DOE to remove uranium tailings
Monday, Oct. 9, 2000 | 11:12 a.m.
A pile of uranium mill tailings perched on the edge of the Colorado River near Moab, Utah, will be cleaned up within the next 10 years, thanks to a Defense Department budget that moves oversight of the Cold War relic from the Nuclear Regulatory Commission to the Department of Energy.
The tailings, left over from 22 years of processing uranium for weapons, leach a toxic brew of radioactivity mixed with ammonia, arsenic, lead, selenium, mercury and other heavy metals into the Colorado River, which supplies drinking water to 23 million people downstream in Nevada, Arizona and California.
The NRC proposed to leave the tailings in place, but cap them with a solid substance such as clay or concrete designed to keep the toxic material from leaking. The DOE insists that a cap is not reliable and that the tailings must be removed. The Defense Department has taken responsibility for the cleanup.
The defense budget bill, which includes initial funding for the removal of the tailings, was passed by Congress on Friday and goes to President Clinton for his signature.

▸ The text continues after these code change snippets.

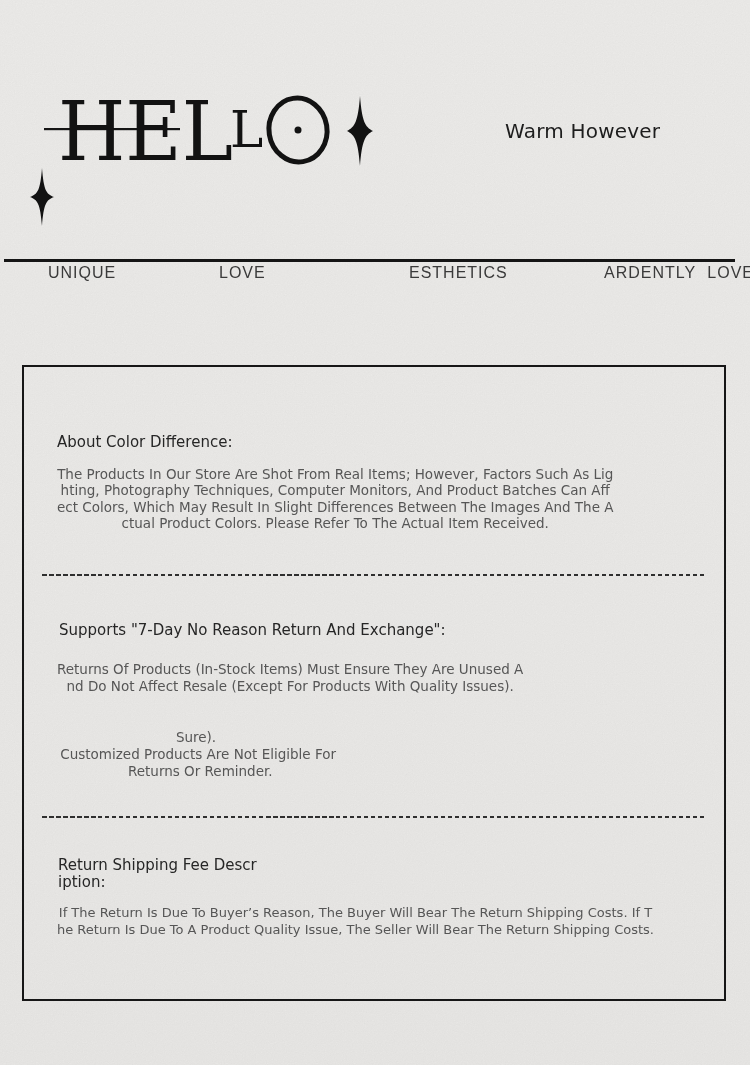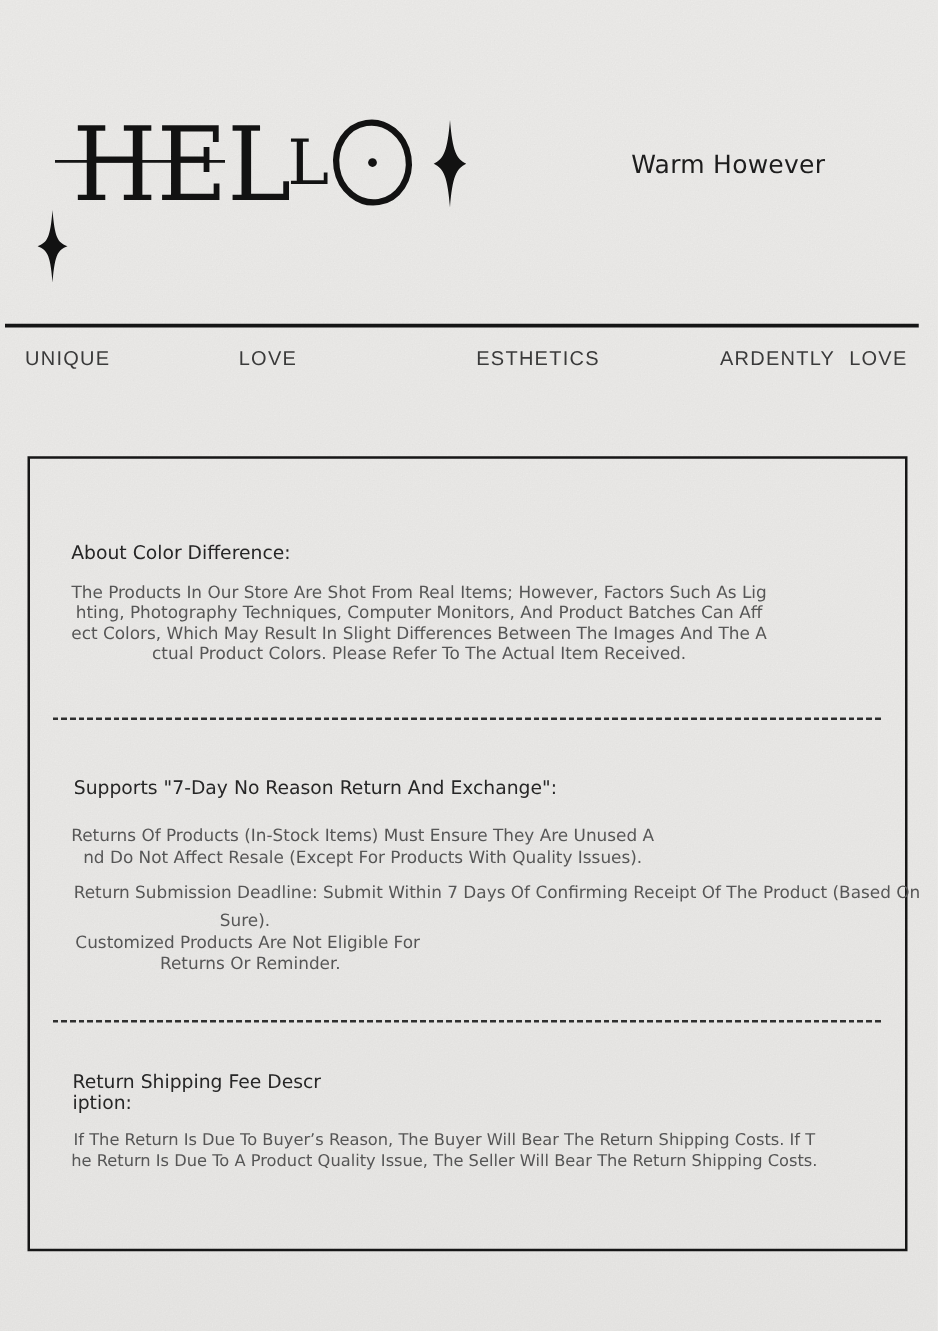--- a/index.html
+++ b/index.html
@@ -14,7 +14,7 @@
   .warm-title{position:absolute;left:505px;top:119px;font-size:20px;font-weight:500;color:#1d1d1d;letter-spacing:.2px;}
   .header-rule{position:absolute;left:4px;top:259px;width:731px;height:3px;background:#151515;}
   
-  .tag{position:absolute;top:279px;font-family:"Liberation Sans",sans-serif;font-size:16px;letter-spacing:1px;word-spacing:6px;color:#3a3a3a;white-space:nowrap;}
+  .tag{position:absolute;top:264px;font-family:"Liberation Sans",sans-serif;font-size:16px;letter-spacing:1px;word-spacing:6px;color:#3a3a3a;white-space:nowrap;margin-left:28px;}
   .t0{left:20px}.t1{left:191px}.t2{left:381px}.t3{left:576px}
   
   .notice-box{position:absolute;left:22px;top:365px;width:704px;height:636px;border:2px solid #161616;box-sizing:border-box;}

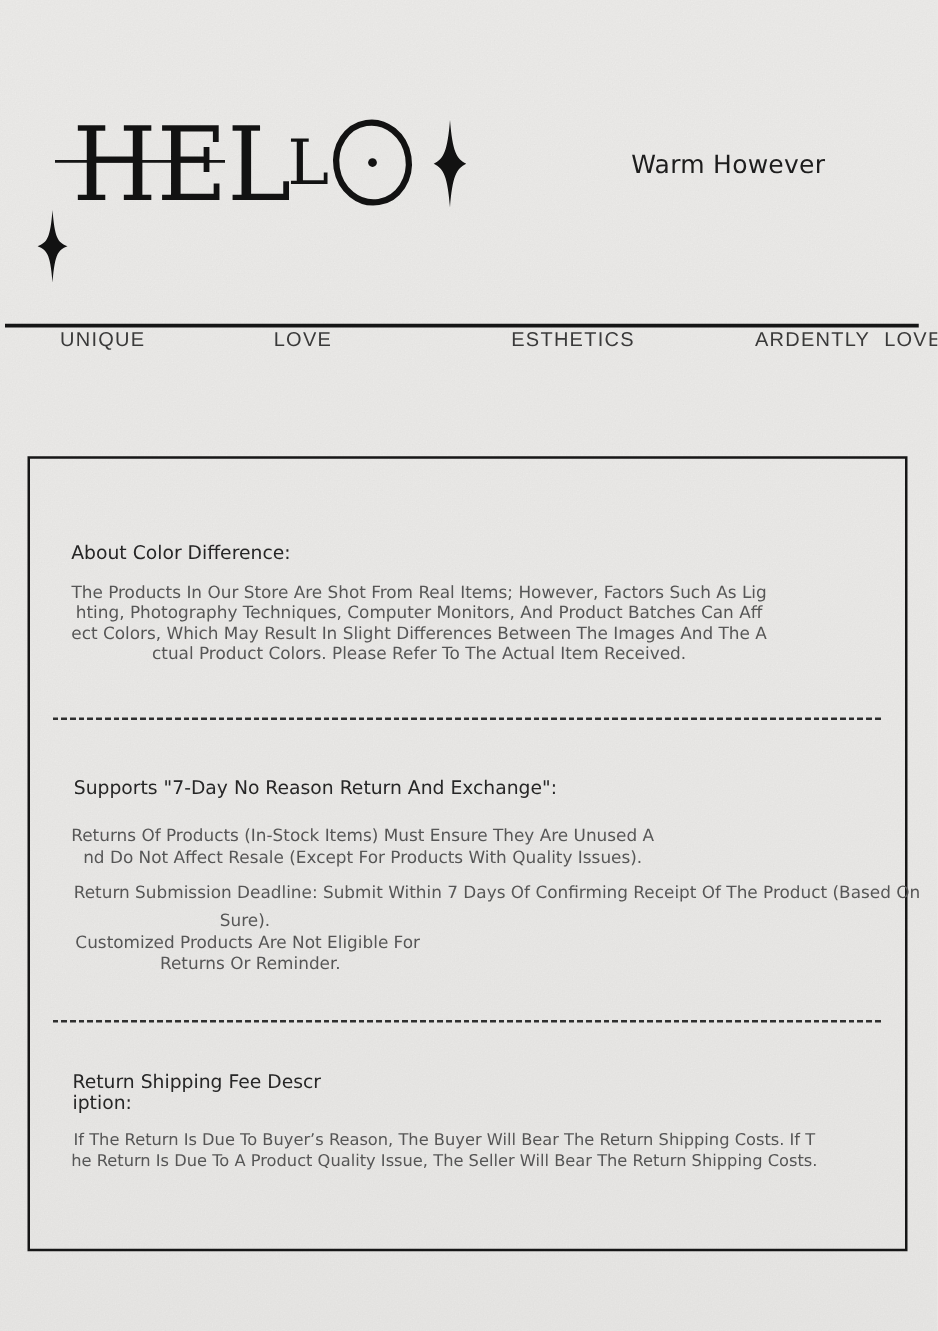--- a/index.html
+++ b/index.html
@@ -80,7 +80,6 @@
   <div class="h s2h">Supports "7-Day No Reason Return And Exchange":</div>
   <div class="p s2p">Returns Of Products (In-Stock Items) Must Ensure They Are Unused A
 nd Do Not Affect Resale (Except For Products With Quality Issues).</div>
-  <div class="p s2d deadline">Return Submission Deadline: Submit Within 7 Days Of Confirming Receipt Of The Product (Based On</div>
   <div class="p s2c cont">Sure).
  Customized Products Are Not Eligible For
   Returns Or Reminder.</div>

The DOE estimates that 28,800 gallons a day of the poisonous liquid leaks into the river. DOE Secretary Bill Richardson vowed in January to take charge of the Cold War remnants, which amount to 10.5 million tons of tailings.
Denver-based Atlas Corp., former owner of the uranium mining operation from 1962 to 1984, declared bankruptcy last year.
It will take a year for the DOE to come up with a plan to remove the tailings. Richardson sought about $10 million for two years to study the site, decide the best way to proceed with the cleanup, then hire a contractor.
It will take an estimated five to seven years to remove the tailings.
As part of the Moab cleanup, Congress approved a deal that involves the largest voluntary return of land in 100 years. The United States is giving 84,000 acres of oil- and gas-rich reserves about 80 miles north of Moab back to the Indians, Richardson said.
In return, some royalties from the sale of oil and gas by the tribe will help fund the Moab cleanup.
The Ute tribe received the land under an 1882 treaty, but the United States took it back during World War I for the petroleum. The buried treasure was never tapped.
The bill also protects scenic land along the Green River in Utah.
Environmentalists and critics of the Nuclear Regulatory Commission's proposed solution were pleased with the plan approved by Congress. They had feared that a natural disaster such as the Colorado River flood of 1983 would breach the cap and wash more toxins into the river. When the river flooded in 1983 water lapped at the tailings, only 750 feet away.
"This is a landmark piece of legislation for everybody who cares about the Colorado River," Bill Hedden of the Grand Canyon Trust, an environmental oversight group, said. "We are removing a major source of contamination from the most important water source in the southwest."
The Project On Government Oversight, which released a 1998 report detailing the extent of the toxic flows into the river, hailed the congressional action as progress on the cleanup.
The change of oversight, the project's Executive Director Danielle Brian said, "shows not all environmental problems have to slip through the proverbial bureaucratic cracks."